=== Begin Enclosure ===

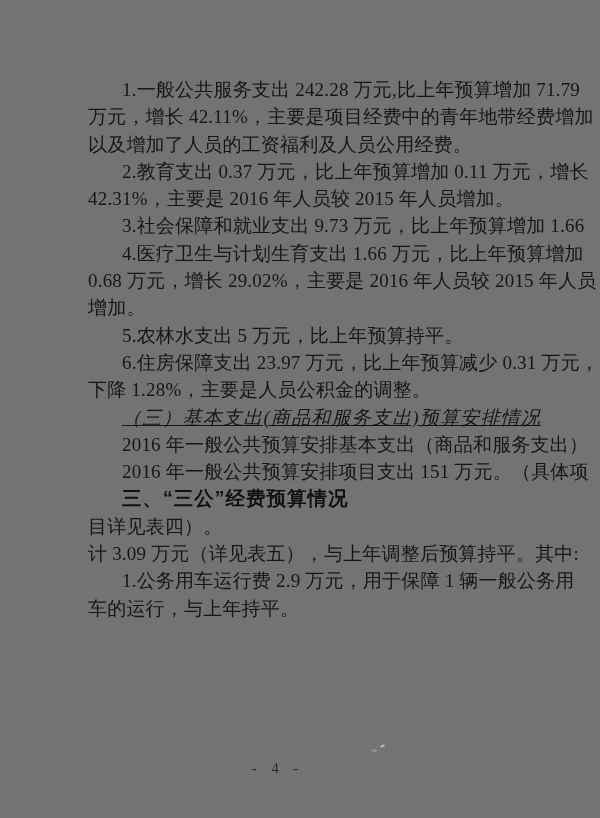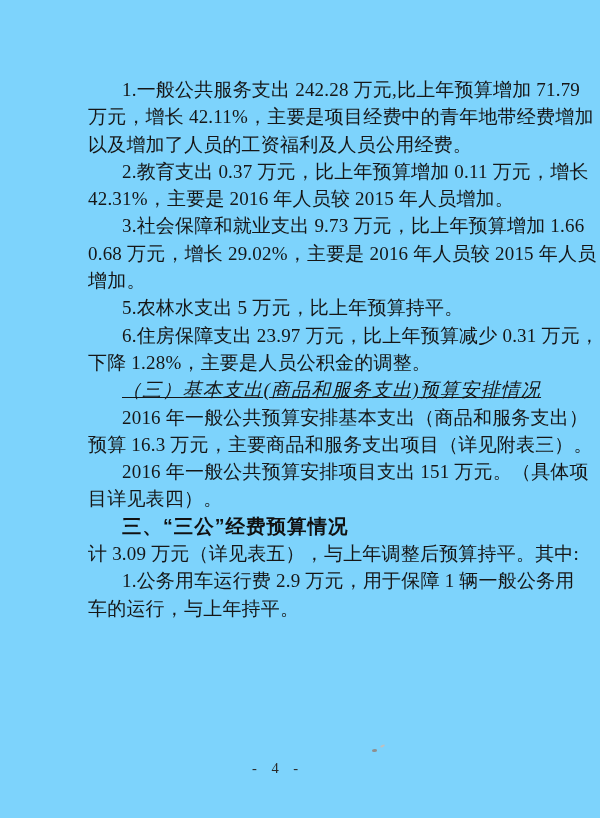--- a/index.html
+++ b/index.html
@@ -4,21 +4,21 @@
   <style>
     html, body {
       margin: 0;
       padding: 0;
       background: #ffffff;
     }
     .page {
       position: relative;
       width: 600px;
       height: 818px;
-      background: #7dd3fc;
+      background: #737373;
       color: #1a1a1a;
       overflow: hidden;
     }
     .content {
       position: absolute;
       left: 88px;
       top: 76px;
       width: 426px;
     }
     .ln {
@@ -83,31 +83,31 @@
 
 <div class="page">
 
   <div class="content">
     <div class="ln indent">1.一般公共服务支出 242.28 万元,比上年预算增加 71.79</div>
     <div class="ln">万元，增长 42.11%，主要是项目经费中的青年地带经费增加</div>
     <div class="ln">以及增加了人员的工资福利及人员公用经费。</div>
     <div class="ln indent">2.教育支出 0.37 万元，比上年预算增加 0.11 万元，增长</div>
     <div class="ln">42.31%，主要是 2016 年人员较 2015 年人员增加。</div>
     <div class="ln indent">3.社会保障和就业支出 9.73 万元，比上年预算增加 1.66</div>
+    <div class="ln indent">4.医疗卫生与计划生育支出 1.66 万元，比上年预算增加</div>
     <div class="ln">0.68 万元，增长 29.02%，主要是 2016 年人员较 2015 年人员</div>
     <div class="ln">增加。</div>
     <div class="ln indent">5.农林水支出 5 万元，比上年预算持平。</div>
     <div class="ln indent">6.住房保障支出 23.97 万元，比上年预算减少 0.31 万元，</div>
     <div class="ln">下降 1.28%，主要是人员公积金的调整。</div>
     <div class="ln indent kai">（三）基本支出(商品和服务支出)预算安排情况</div>
     <div class="ln indent">2016 年一般公共预算安排基本支出（商品和服务支出）</div>
-    <div class="ln">预算 16.3 万元，主要商品和服务支出项目（详见附表三）。</div>
     <div class="ln indent">2016 年一般公共预算安排项目支出 151 万元。（具体项</div>
+    <div class="ln indent hei">三、“三公”经费预算情况</div>
     <div class="ln">目详见表四）。</div>
-    <div class="ln indent hei">三、“三公”经费预算情况</div>
     <div class="ln">计 3.09 万元（详见表五），与上年调整后预算持平。其中:</div>
     <div class="ln indent">1.公务用车运行费 2.9 万元，用于保障 1 辆一般公务用</div>
     <div class="ln">车的运行，与上年持平。</div>
   </div>
 
   <div class="speck-a"></div>
   <div class="speck-b"></div>
 
   <div class="footer">- 4 -</div>
 

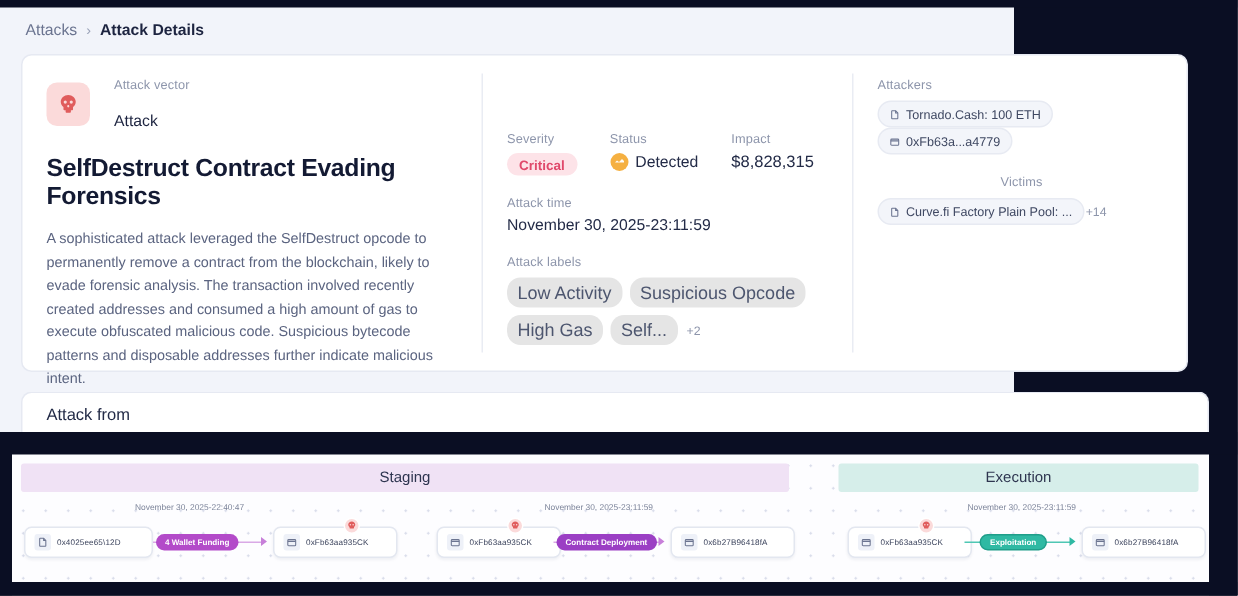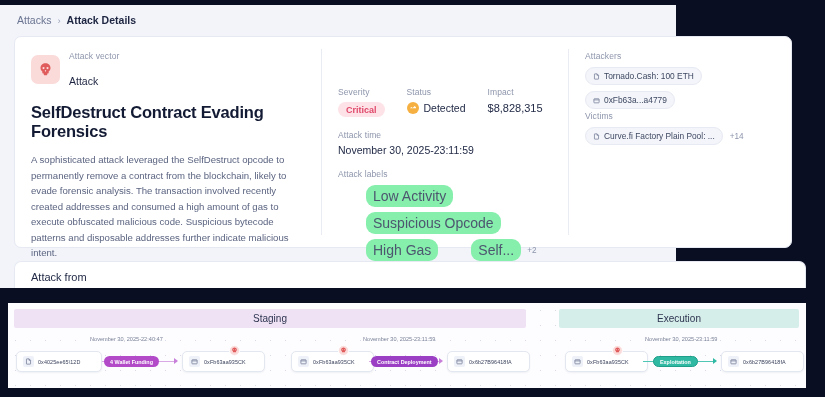--- a/index.html
+++ b/index.html
@@ -37,21 +37,21 @@
     position: absolute; left: 14px; top: 31px; width: 778px; height: 212px;
     background: #ffffff; border: 1px solid #e6e9f2; border-radius: 7px;
     display: flex;
   }
   .col-left { width: 306px; padding: 14px 16px 0 16px; position: relative; }
   .col-divider { width: 1px; background: #e9ecf3; margin: 12px 0; }
   .col-mid { width: 246px; padding: 14px 14px 0 16px; position: relative; }
   .col-right { flex: 1; padding: 14px 14px 0 16px; position: relative; }
 
   
-  .vector-row { display: flex; align-items: center; gap: 9px; }
+  .vector-row { display: flex; align-items: center; gap: 16px; }
   .vector-icon {
     width: 29px; height: 29px; border-radius: 7px; background: #fbdada;
     display: flex; align-items: center; justify-content: center;
     color: #e05c5c; flex: none;
   }
   .vector-texts { display: flex; flex-direction: column; gap: 2px; }
   .field-label { font-size: 8.5px; color: #8d95ab; letter-spacing: .1px; }
   .vector-value { font-size: 10.5px; color: #1d2440; font-weight: normal; margin-top: 12px; }
 
   .card-title {
@@ -79,34 +79,34 @@
     display: flex; align-items: center; justify-content: center; flex: none;
   }
   .status-text { font-size: 10.5px; color: #232b47; }
   .impact-val { font-size: 11px; color: #232b47; }
 
   .mid-block { margin-top: 13px; }
   .mid-value { margin-top: 4px; font-size: 10.5px; color: #232b47; }
 
   .chips { margin-top: 6px; display: flex; flex-wrap: wrap; gap: 5px; align-items: center; }
   .chip {
-    background: #86efac; color: #4d566f; font-size: 14px;
-    padding: 3px 7px; border-radius: 9px; white-space: nowrap; margin-left: 28px;
+    background: #e5e5e5; color: #4d566f; font-size: 12px;
+    padding: 3px 7px; border-radius: 9px; white-space: nowrap;
   }
   .chip-more { font-size: 8.2px; color: #8d95ab; padding-left: 1px; }
 
   
-  .addr-chips { margin-top: 6px; display: flex; flex-wrap: wrap; gap: 6px; align-items: center; }
+  .addr-chips { margin-top: 6px; display: flex; flex-wrap: wrap; align-items: center; }
   .addr-chip {
     display: inline-flex; align-items: center; gap: 4px;
     background: #f3f5fa; border: 1px solid #e7eaf2; color: #3f4862;
     font-size: 8.4px; padding: 3px 7px; border-radius: 10px; white-space: nowrap;
   }
   .addr-chip svg { flex: none; }
-  .rc-block { margin-top: 2px; }
+  .rc-block { margin-top: 13px; text-align: center; }
 
   
   .flow-header {
     position: absolute; left: 14px; top: 256px; width: 792px; height: 32px;
     background: #ffffff; border: 1px solid #e6e9f2; border-bottom: none;
     border-radius: 7px 7px 0 0;
   }
   .flow-header-title {
     position: absolute; left: 16px; top: 9px;
     font-size: 11px; color: #232b47;

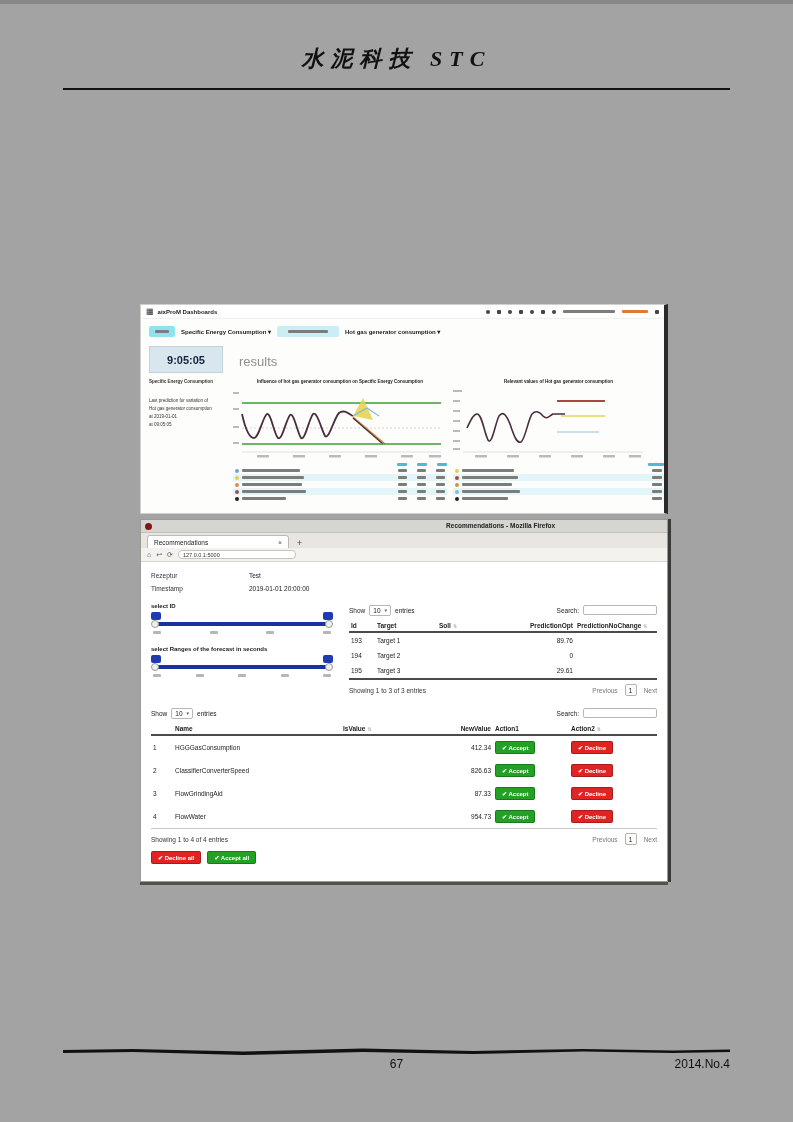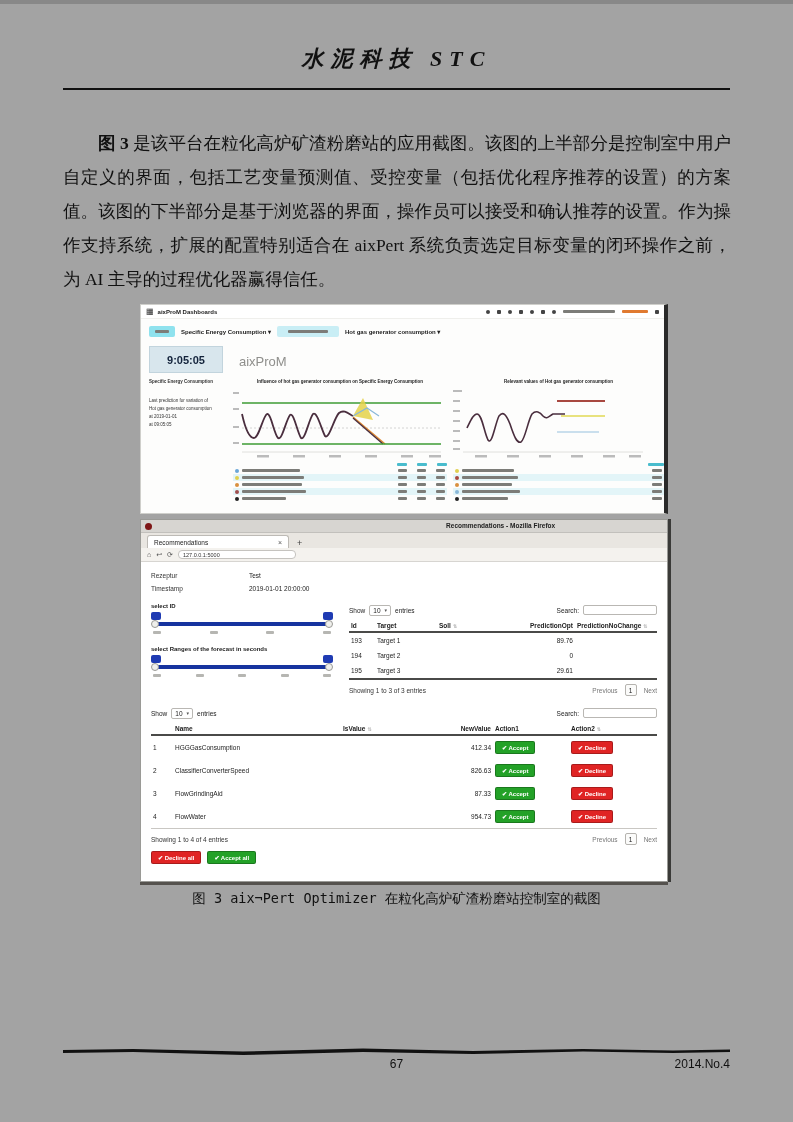--- a/index.html
+++ b/index.html
@@ -125,21 +125,20 @@
   .issue { position:absolute; top:1053px; right:63px; font-family:"Liberation Sans", sans-serif; font-size:12px; }
 </style>
 </head>
 <body>
 
 <div class="page">
 
   <div class="journal-title">水泥科技 STC</div>
   <div class="header-rule"></div>
 
-  <p class="para para2"><b>图 3</b><span> 是该平台在粒化高炉矿渣粉磨站的应用截图。该图的上半部分是控制室中用户自定义的界面，包括工艺变量预测值、受控变量（包括优化程序推荐的设置）的方案值。该图的下半部分是基于浏览器的界面，操作员可以接受和确认推荐的设置。作为操作支持系统，扩展的配置特别适合在 aixPert 系统负责选定目标变量的闭环操作之前，为 AI 主导的过程优化器赢得信任。</span></p>
 
   <div class="figure">
 
     <div class="dash">
       <div class="dash-topbar">
         <span class="grid-glyph">▦</span>
         <span class="dash-apptitle">aixProM Dashboards</span>
         <span class="dash-topicons">
           <span class="ticon"></span>
           <span class="ticon sq"></span>
@@ -160,21 +159,21 @@
           </span>
         <span class="chip-label">Specific Energy Consumption ▾</span>
         <span class="chip light">
             <span class="blur dk" style="width:40px"></span>
           </span>
         <span class="chip-label">Hot gas generator consumption ▾</span>
       </div>
 
       <div class="clock-row">
         <div class="clock-box">9:05:05</div>
-        <div class="brand">aixProM</div>
+        <div class="brand">results</div>
       </div>
 
       <div class="dash-body">
         <div class="side-labels">
           <div class="sl1">Specific Energy Consumption</div>
           <div class="sl2">Last prediction for variation of</div>
           <div class="sl3">Hot gas generator consumption</div>
           <div class="sl4">at 2019-01-01</div>
           <div class="sl5">at 09:05:05</div>
         </div>
@@ -519,21 +518,20 @@
           </div>
           <div class="bulk-row">
             <span class="btn decline">✔ Decline all</span>
             <span class="btn accept">✔ Accept all</span>
           </div>
         </div>
       </div>
     </div>
   </div>
 
-  <div class="caption">图 3  aix¬Pert Optimizer 在粒化高炉矿渣粉磨站控制室的截图</div>
 
   <svg class="footer-line" viewBox="0 0 667 9" preserveAspectRatio="none">
     <path d="M0,3 L70,2 L180,4.5 L300,1.5 L410,4 L520,2 L610,3.5 L667,2.5 L667,5 L610,6 L520,4.5 L410,7 L300,5 L180,8 L70,5 L0,6 Z" fill="#111"></path>
   </svg>
   <div class="page-number">67</div>
   <div class="issue">2014.No.4</div>
 
 </div>
 
 </body></html>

=== End Enclosure ===

ASSIGNED TASK:
Tell how many lines of the data contain "issue". Nothing but the number belongs in the reply.

RESULT OF THE EXERCISE:
2